Après le naufrage, Ngele et Baraka à la manœuvre pour relancer la Gécamines

La Générale des Carrières et des Mines (Gécamines SA), fleuron historique de l’industrie minière congolaise, traverse une crise sans précédent. Après 129 ans d’exploitation, l’entreprise se retrouve au point mort : entre 2023 et 2025, aucune tonne de cobalt n’a été produite, et de 2024 à fin 2025, le cuivre a également disparu du tableau de production. Un bilan désastreux laissé par le comité sortant, malgré des millions de dollars collectés auprès des partenaires.
Face à ce gouffre, le président de la République, Félix Tshisekedi, a nommé début mars 2026 un nouveau staff dirigeant, avec une mission claire : redonner à la Gécamines ses lettres de noblesse et en faire une entreprise moderne, compétitive et responsable. À la tête de ce défi, Déogratias Ngele Masudi, Président du Conseil d’Administration, et Baraka Kabemba, Directeur général, épaulés par Ludovic Monga et Jack Masangu Amwanza, respectivement DGA en charge des opérations et des finances.

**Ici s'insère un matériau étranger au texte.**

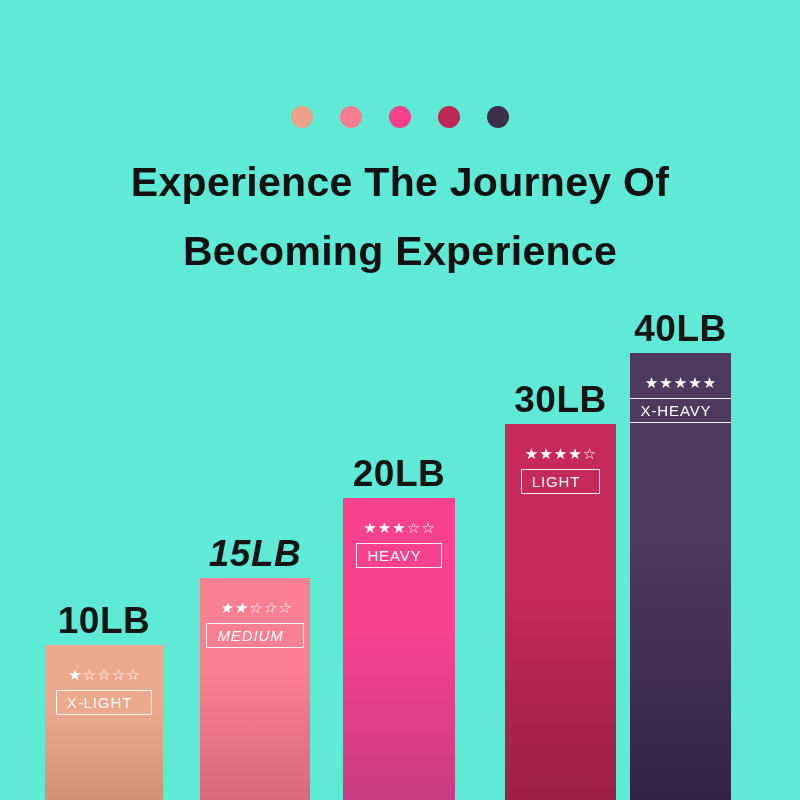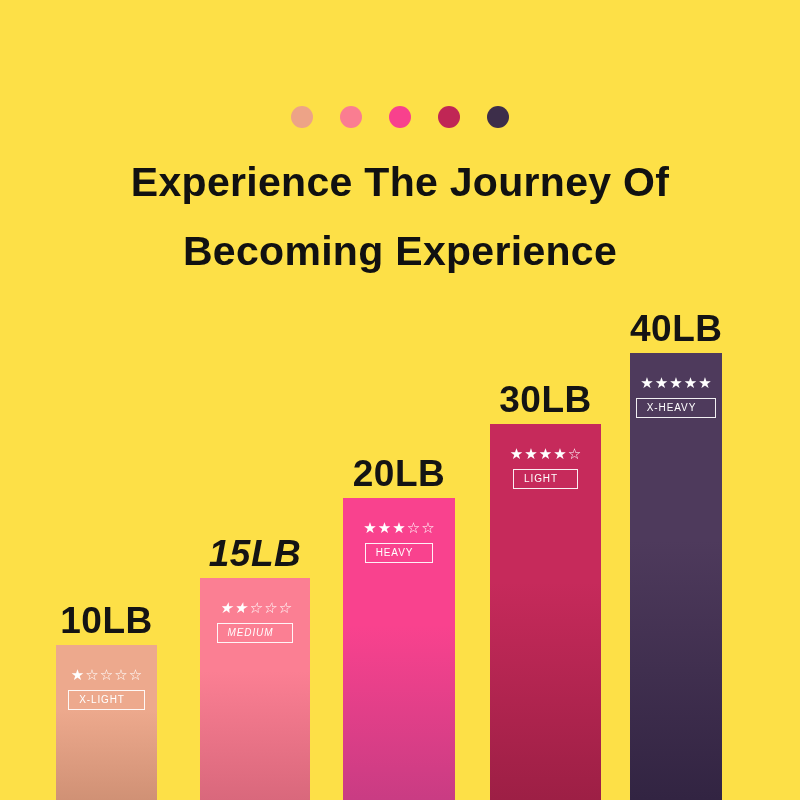--- a/index.html
+++ b/index.html
@@ -14,7 +14,7 @@
     position:relative;
     width:800px;
     height:800px;
-    background:#fde047;
+    background:#5eead4;
   }
 
   

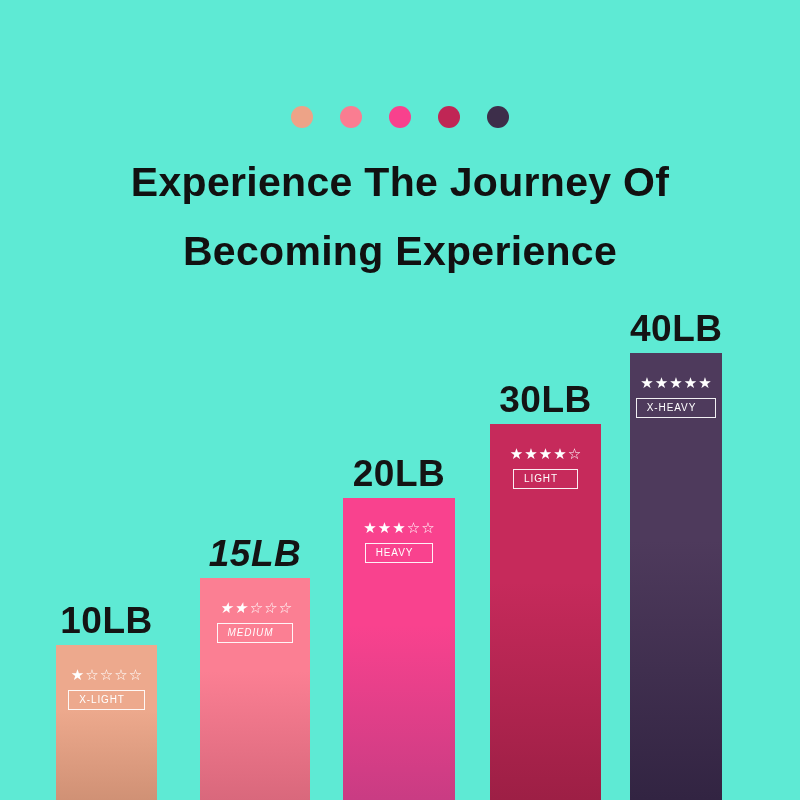--- a/index.html
+++ b/index.html
@@ -182,7 +182,7 @@
           </div>
         </div>
       </div>
-      <div class="bar-group" style="left: 630px; width: 92px; height: 499px;">
+      <div class="bar-group" style="left: 630px; width: 101px; height: 499px;">
         <div class="bar-weight" style="bottom: 453px;">40LB</div>
         <div class="bar" style="height: 447px; background: linear-gradient(rgb(78, 58, 92) 0%, rgb(78, 58, 92) 42%, rgb(50, 36, 66) 100%);">
           <div class="bar-inner">

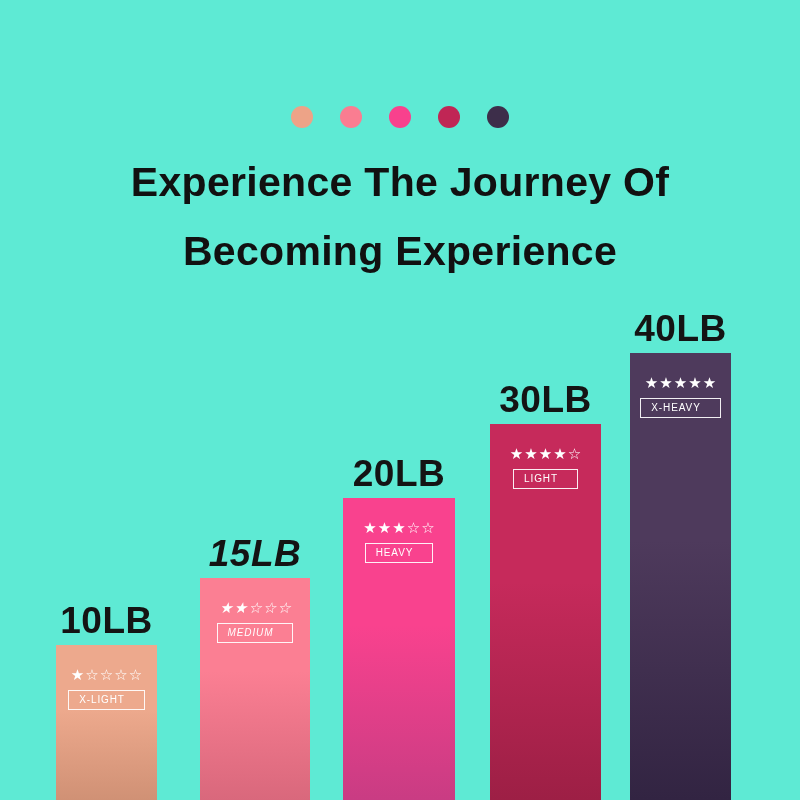--- a/index.html
+++ b/index.html
@@ -167,7 +167,7 @@
           </div>
         </div>
       </div>
-      <div class="bar-group" style="left: 490px; width: 111px; height: 428px;">
+      <div class="bar-group" style="left: 505px; width: 111px; height: 428px;">
         <div class="bar-weight" style="bottom: 382px;">30LB</div>
         <div class="bar" style="height: 376px; background: linear-gradient(rgb(198, 42, 91) 0%, rgb(198, 42, 91) 42%, rgb(157, 31, 69) 100%);">
           <div class="bar-inner">

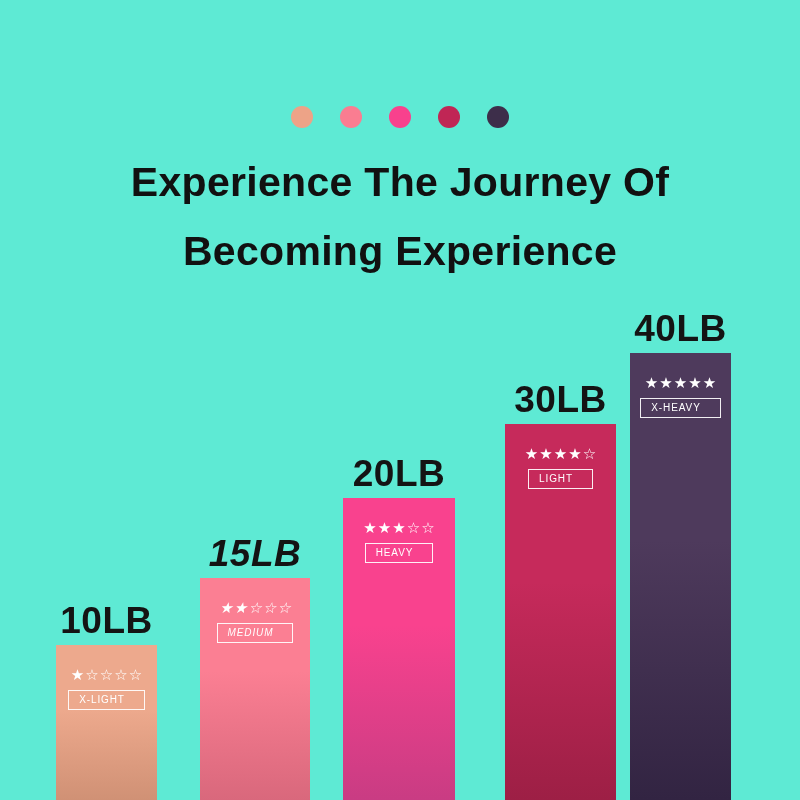--- a/index.html
+++ b/index.html
@@ -96,7 +96,7 @@
   .badge {
     border:1.6px solid rgba(255,255,255,0.92);
     color:#ffffff;
-    font-size:10px;
+    font-size:15px;
     letter-spacing:0.9px;
     padding:3px 19px 3px 10px;
     line-height:1.15;

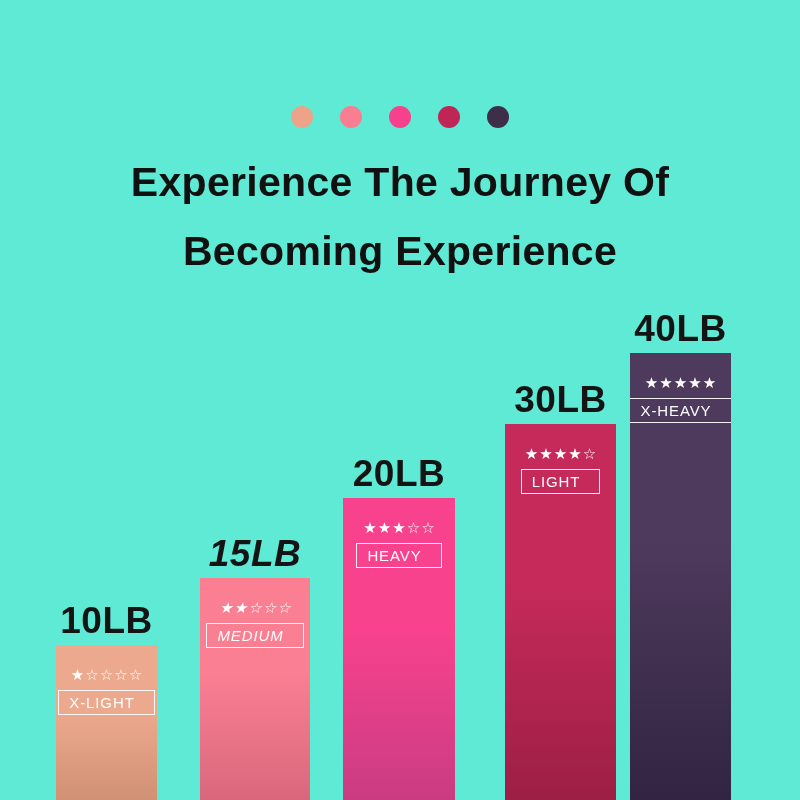--- a/index.html
+++ b/index.html
@@ -122,7 +122,7 @@
   </div>
 
   <div id="chart">
-      <div class="bar-group" style="left: 56px; width: 101px; height: 207px;">
+      <div class="bar-group" style="left: 45px; width: 118px; height: 207px;">
         <div class="bar-weight" style="bottom: 161px;">10LB</div>
         <div class="bar" style="height: 155px; background: linear-gradient(rgb(237, 169, 141) 0%, rgb(237, 169, 141) 42%, rgb(208, 145, 117) 100%);">
           <div class="bar-inner">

UN ÉTAT DES LIEUX ALARMANT
Les chiffres parlent d’eux-mêmes : une perte nette de 23,9 millions USD en 2024, une baisse des effectifs à 5.779 agents, et une expertise en déclin faute de renouvellement de la main-d’œuvre. Pourtant, la société conserve un potentiel considérable, avec plus d’un milliard de dollars de recettes en 2024 issues des contrats de participation, ainsi qu’un portefeuille de 100 permis d’exploitation et plusieurs autorisations minières.
UNE FEUILLE DE ROUTE AMBITIEUSE
Le duo Ngele-Baraka entend relancer la prospection géologique pour certifier de nouvelles réserves et investir dans des infrastructures modernes. La construction d’usines de production de cuivre et de cobalt figure parmi les priorités, afin de transformer localement le minerai brut en produits commercialisables. À Likasi, un projet de fabrication de fils et câbles électriques est également envisagé, tout comme la production de sels de cobalt destinés aux batteries.
DIVERSIFICATION ET GOUVERNANCE
Au-delà du cuivre et du cobalt, la Gécamines veut explorer d’autres métaux stratégiques comme le nickel, le lithium ou les terres rares, afin de répondre aux besoins de la transition énergétique mondiale. Mais la réussite passera aussi par une gouvernance exemplaire : transparence, séparation des rôles entre Conseil et Direction, contrôle interne renforcé et reddition régulière des comptes.
Le think tank Congo Challenge résume le défi : « Si la Gécamines veut redevenir un acteur central de la chaîne de valeur minière en RDC, une réforme profonde s’impose. » Le duo Ngele-Baraka porte désormais cette responsabilité historique.